Have you checked prices online? You can often get really good deals online at places like zooplus, or vetuk


----------



## nicolepoppy (Jul 25, 2012)

ella said:


> Have you checked prices online? You can often get really good deals online at places like zooplus, or vetuk


ya i found a website think it called medicanimal and they seem to be the cheapest but its still an awful lot more than what i usual would of paid for his food


----------



## ella (Jan 1, 2009)

nicolepoppy said:


> ya i found a website think it called medicanimal and they seem to be the cheapest but its still an awful lot more than what i usual would of paid for his food


I have fed vet prescribed diets and found it pretty comparable with good quality foods, particularly when you buy it online. If you work it out on a cost per day basis, you may find the same?

Bear in mind the recommended portion size may be different from the 'usual' food.

for example, you may have given 3 pouches of your previous food, but only need 2 of the new one.


----------



## nicolepoppy (Jul 25, 2012)

you right if i cut it down to the cost daily it will prob work out the same i may go do my maths lol thanks


----------



## jo-pop (May 27, 2011)

Have you considered a pre prepared raw diet?


----------



## nicolepoppy (Jul 25, 2012)

jo-pop said:


> Have you considered a pre prepared raw diet?

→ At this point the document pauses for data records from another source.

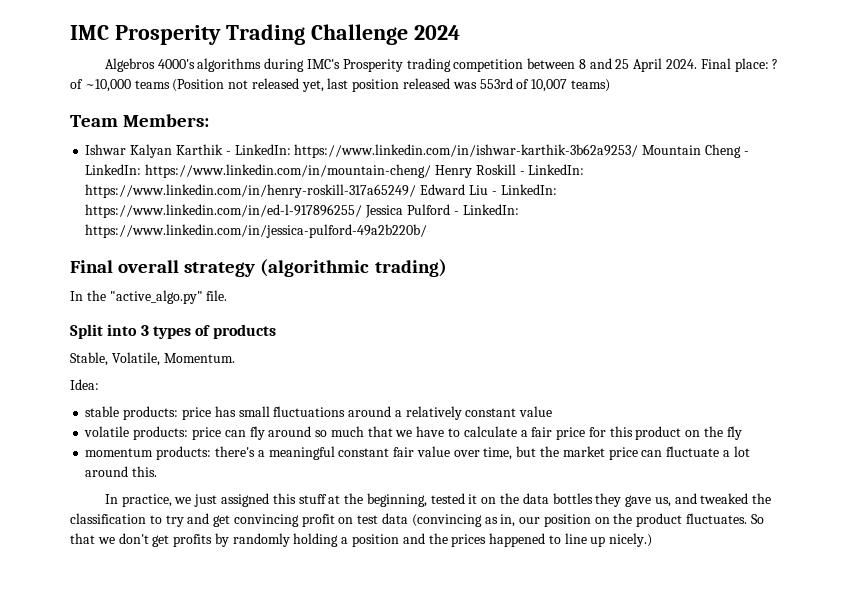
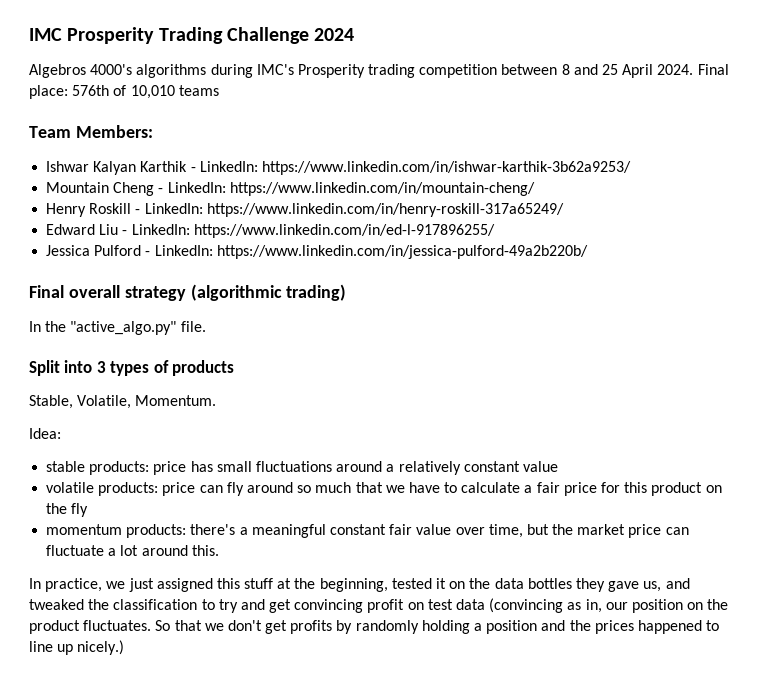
- Final place: ? of ~10,000 teams (Position not released yet, last position released was 553rd of 10,007 teams)
+ Final place: 576th of 10,010 teams
- Ishwar Kalyan Karthik - LinkedIn: https://www.linkedin.com/in/ishwar-karthik-3b62a9253/ Mountain Cheng - LinkedIn: https://www.linkedin.com/in/mountain-cheng/ Henry Roskill - LinkedIn: https://www.linkedin.com/in/henry-roskill-317a65249/ Edward Liu - LinkedIn: https://www.linkedin.com/in/ed-l-917896255/ Jessica Pulford - LinkedIn: https://www.linkedin.com/in/jessica-pulford-49a2b220b/
+ Ishwar Kalyan Karthik - LinkedIn: https://www.linkedin.com/in/ishwar-karthik-3b62a9253/
+ Mountain Cheng - LinkedIn: https://www.linkedin.com/in/mountain-cheng/
+ Henry Roskill - LinkedIn: https://www.linkedin.com/in/henry-roskill-317a65249/
+ Edward Liu - LinkedIn: https://www.linkedin.com/in/ed-l-917896255/
+ Jessica Pulford - LinkedIn: https://www.linkedin.com/in/jessica-pulford-49a2b220b/

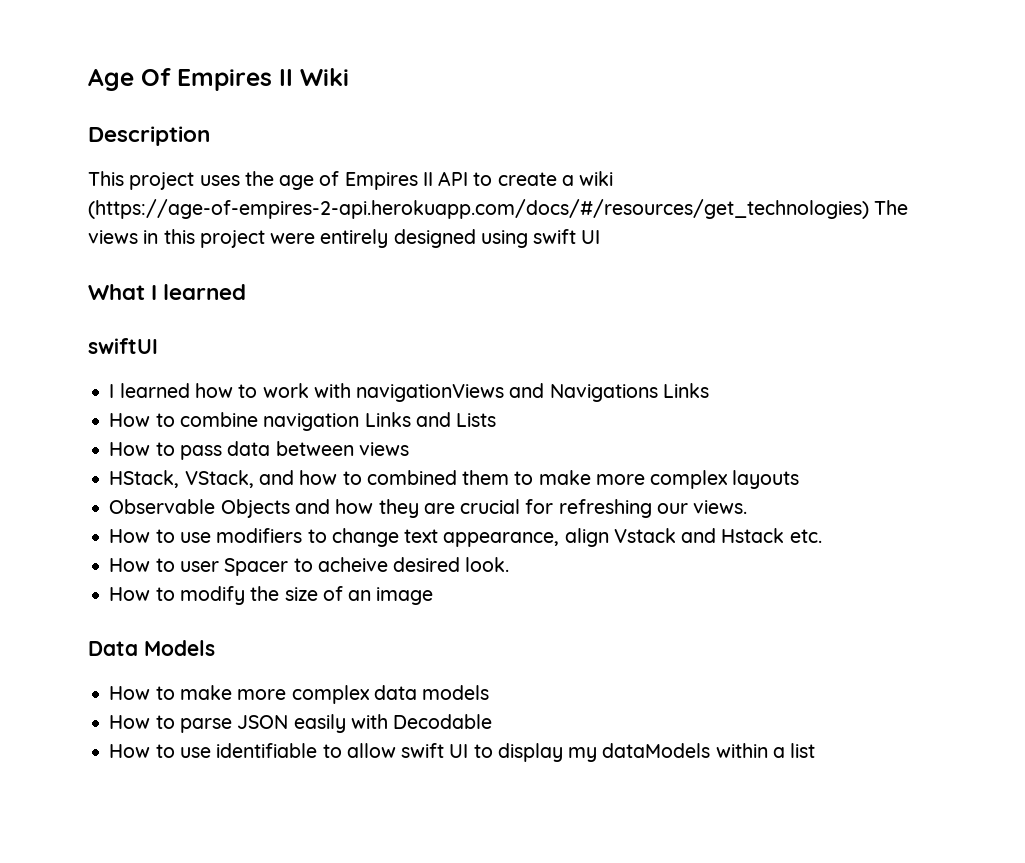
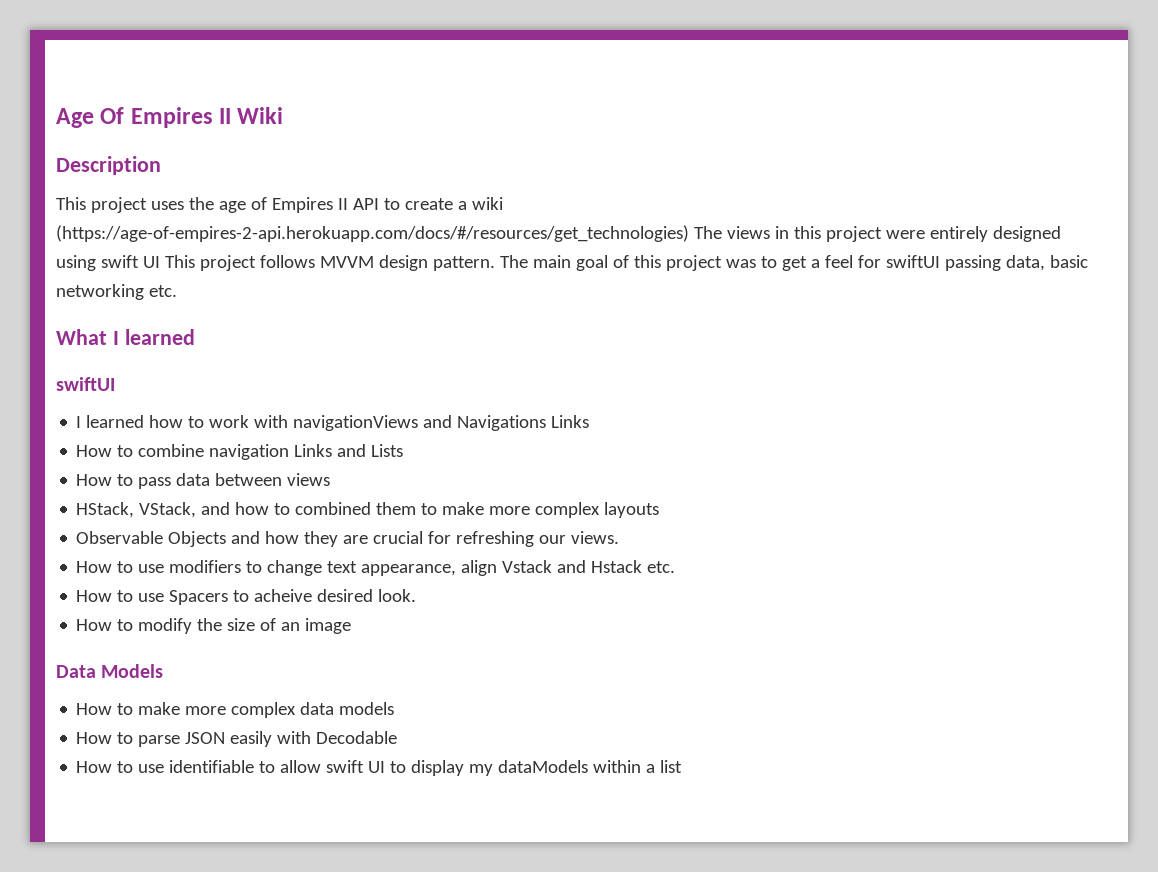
- This project uses the age of Empires II API to create a wiki (https://age-of-empires-2-api.herokuapp.com/docs/#/resources/get_technologies) The views in this project were entirely designed using swift UI
+ This project uses the age of Empires II API to create a wiki (https://age-of-empires-2-api.herokuapp.com/docs/#/resources/get_technologies) The views in this project were entirely designed using swift UI This project follows MVVM design pattern. The main goal of this project was to get a feel for swiftUI passing data, basic networking etc.
- How to user Spacer to acheive desired look.
+ How to use Spacers to acheive desired look.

yes i am considering it and i am really interested in it i am trying to look around online for info but am finding it difficult i'v no clue about raw diets at all


----------



## jo-pop (May 27, 2011)

It is essential that the diet is balanced, ie the ratios are correct. I am not confident I can get that right so I feed Natural
instinct pre prepared. I think it's great!!


----------



## nicolepoppy (Jul 25, 2012)

jo-pop said:


> It is essential that the diet is balanced, ie the ratios are correct. I am not confident I can get that right so I feed Natural
> instinct pre prepared. I think it's great!!


i'v never heard of that where can i buy it from?


----------



## cookiemom (Jun 23, 2011)

I have a sensitive girl, she is on all raw, I home prep, no ground, all whole meat and some whole prey, it doesn't take a huge amount of time but some time is needed to prep and learn a little about what cats evolved to eat, getting her on as near natural a diet as a can has helped her hugely, cost wise it is very cheap once you get on good terms with a butcher, it you have lots of cats and they are keen on raw you could bulk buy, it now cost me less than a pound a week to feed her, she is small but fairly active and eats about 100g a day, for one of my bigger more active cats its around £1.50 - £1.75 a week.

Long term there are savings on cat litter, 'routine' dental cleaning, etc.

Good info here:

Raw Fed Cats


----------



## nicolepoppy (Jul 25, 2012)

cookiemom said:


> I have a sensitive girl, she is on all raw, I home prep, no ground, all whole meat and some whole prey, it doesn't take a huge amount of time but some time is needed to prep and learn a little about what cats evolved to eat, getting her on as near natural a diet as a can has helped her hugely, cost wise it is very cheap once you get on good terms with a butcher, it you have lots of cats and they are keen on raw you could bulk buy, it now cost me less than a pound a week to feed her, she is small but fairly active and eats about 100g a day, for one of my bigger more active cats its around £1.50 - £1.75 a week.
> 
> Long term there are savings on cat litter, 'routine' dental cleaning, etc.
> 
> ...


brillant info thanks and what kind of meat do you give her? do you need to give her taurine?


----------



## hobbs2004 (Mar 12, 2010)

It would also help imo to find out what she is "sensitive" too, whether that is through a raw diet or a commercial wet one.


----------



## cookiemom (Jun 23, 2011)

She has not had any 'pet food' from me for about 3 years now, she will steal or get given food if she is out but most neighbours know not to allow her, grains are a total no no and pretty sure colourings and whatever else is in them. 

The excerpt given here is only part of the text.